Morning sickness: You can't just harden up
Yes, hyperemesis givadium is hell. I wouldn't wish it on my worst enemy. But it is worth it. I swore black and blue in my pregnancy that one was enough for us, every emergency room nurse, doctor and my OBGYN would smirk when I said never again, like they knew better.
I suffered with it for my whole pregnancy. It started at seven weeks "normal morning sickness", progressing quickly to vomiting over 30 times a day.

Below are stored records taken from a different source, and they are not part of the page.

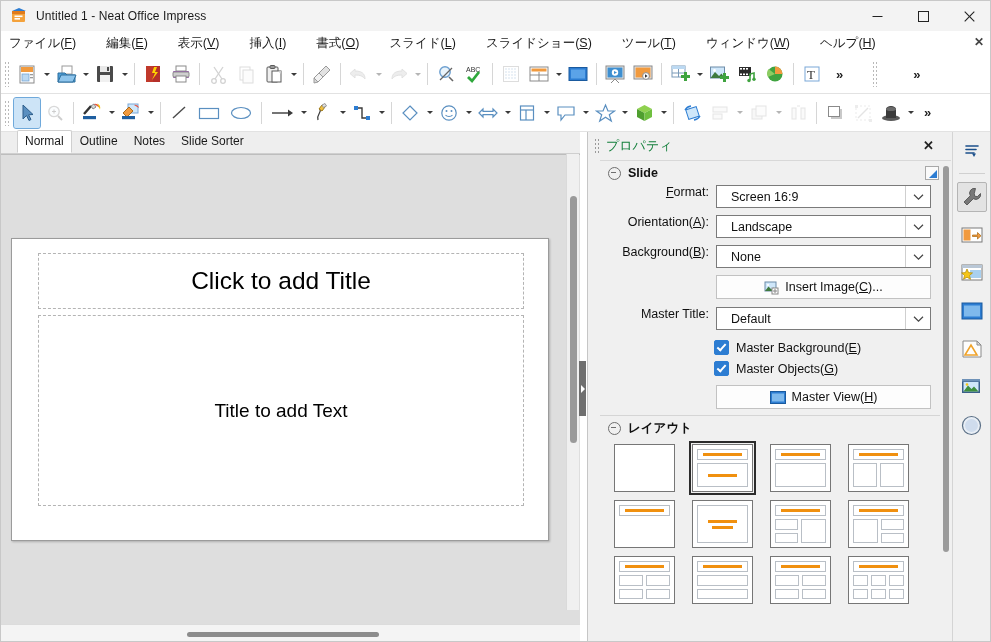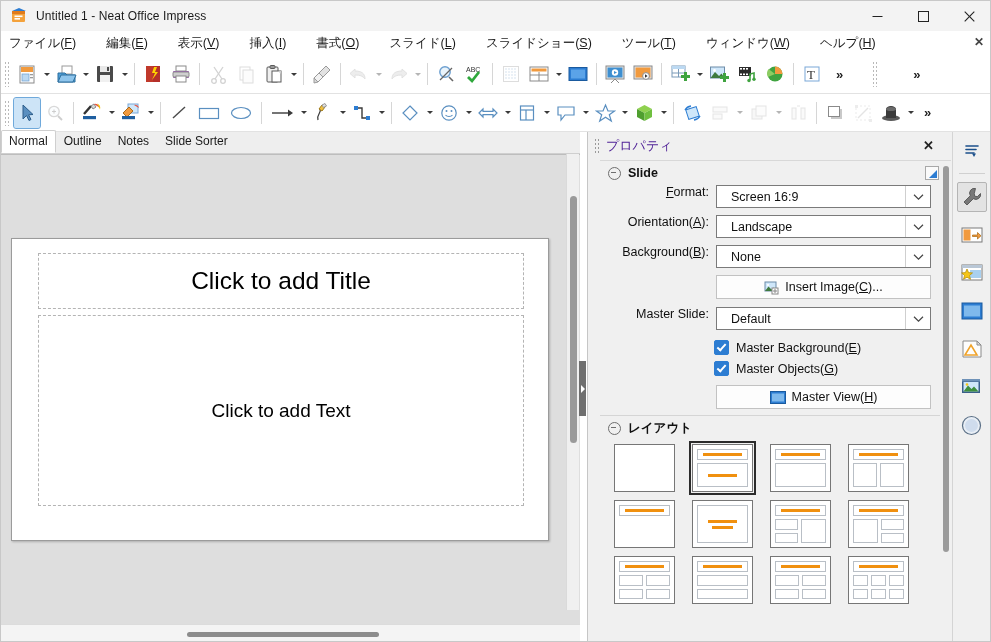"Normal" div.vtab { margin-left: 0 -> 16px }
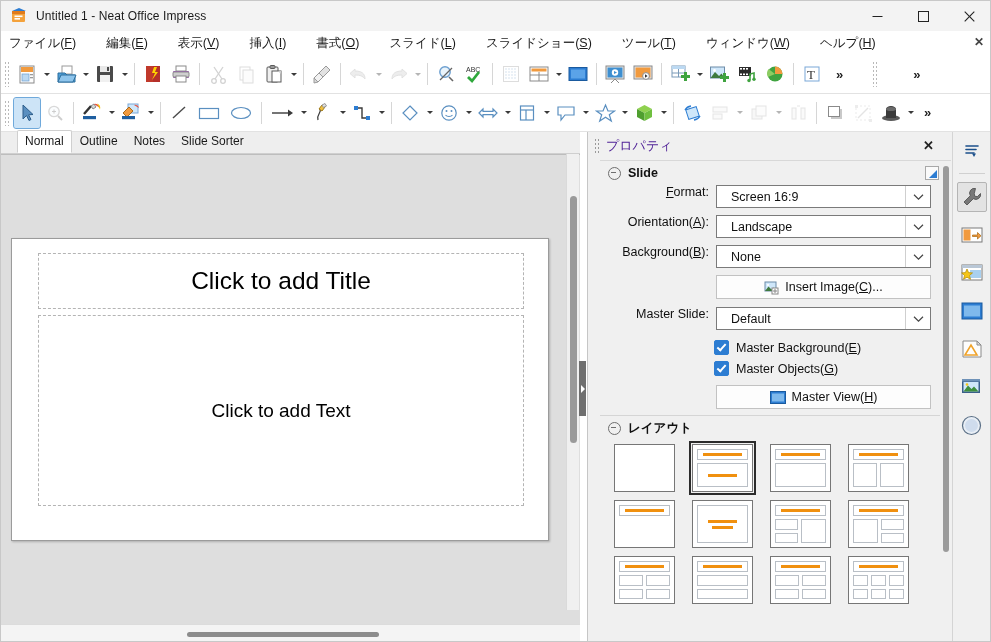"プロパティ" .sb-title { color: #4c1d95 -> #15803d }
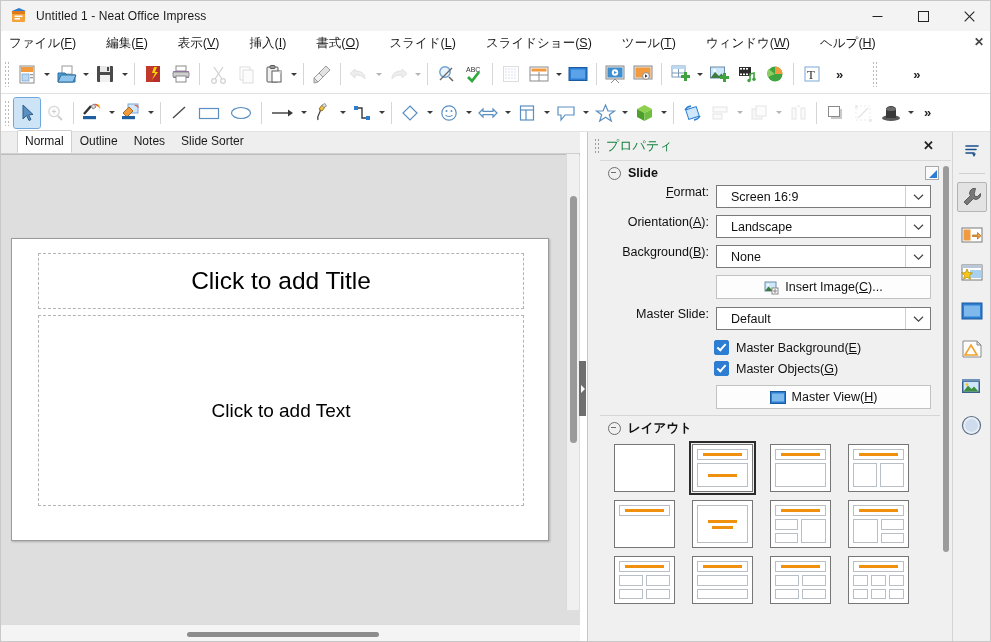"Master Slide:" span.flabel { text: Slide -> Title }
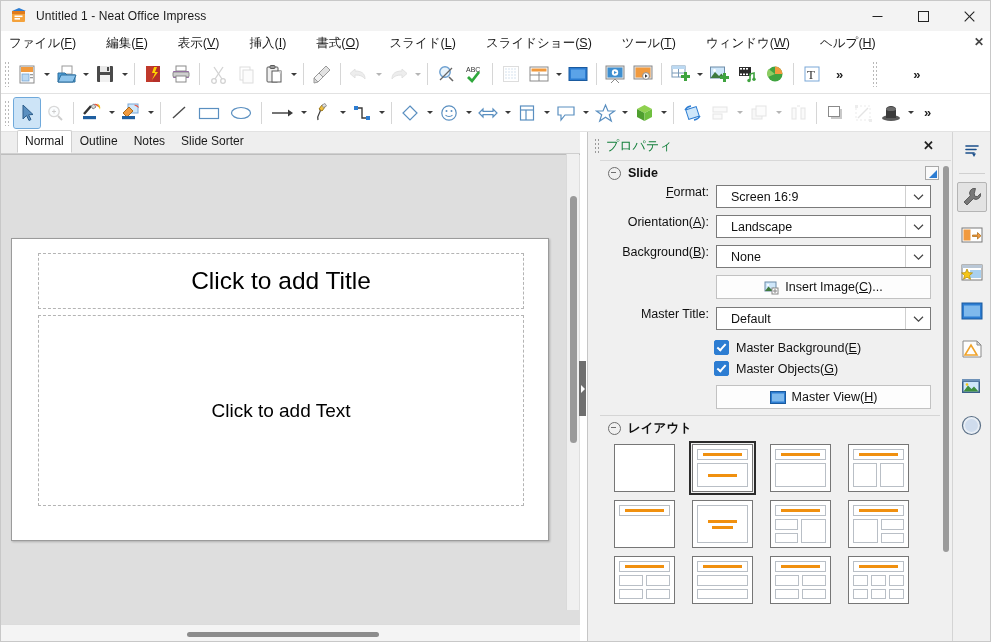"Click to add Text" span { text: Click -> Title }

At first I thought I needed to harden up, and even failed to listen to my midwife when she told me to go straight to the emergency room for fluids. A week later when I finally did go into hospital I was pumped full of six litres of saline over 12 hours to rehydrate. An array of medications were tried and most did not work. Finally a mix of an antiemetic given to chemotherapy patients and another one prescribed for car sickness was the correct mix to take to vomiting down to three times a day max.
The vomiting was actually not the worst of it. The combination of the unrelenting nausea, constant salivation, vomiting large amounts of blood from tears in my oesophagus, inability to enjoy any aspect of the pregnancy, and the damage to my teeth from all the vommiting - six fillings required following the pregnancy was horrible, but it was the comments from others that really made it hard.
"Just eat little and often" - great so I am sick little and often?
"Oh I had really bad morning sickness too, sick once every morning until 14 weeks"- I wish!!!
...and my personal favourite: "Have you tried ginger?" Really, on two different drugs to keep it tolerable, in and out of hospital...I mean really!
The good news is, despite vomiting all through my pregnancy, induced labour and the c-section that followed. Come the next morning I felt amazing, perfectly well for the first time in nine months and holding my son put everything in perspective.
I will do it again and it will be hard. The odds suggest it will be even harder next time around, but it is worth it and you do get through it. Common sense determines we will never have a big family, but one more is fine by me. That is my personal choice and each sufferer to their own. I can totally understand why one of these pregnancies would be more then enough for many women!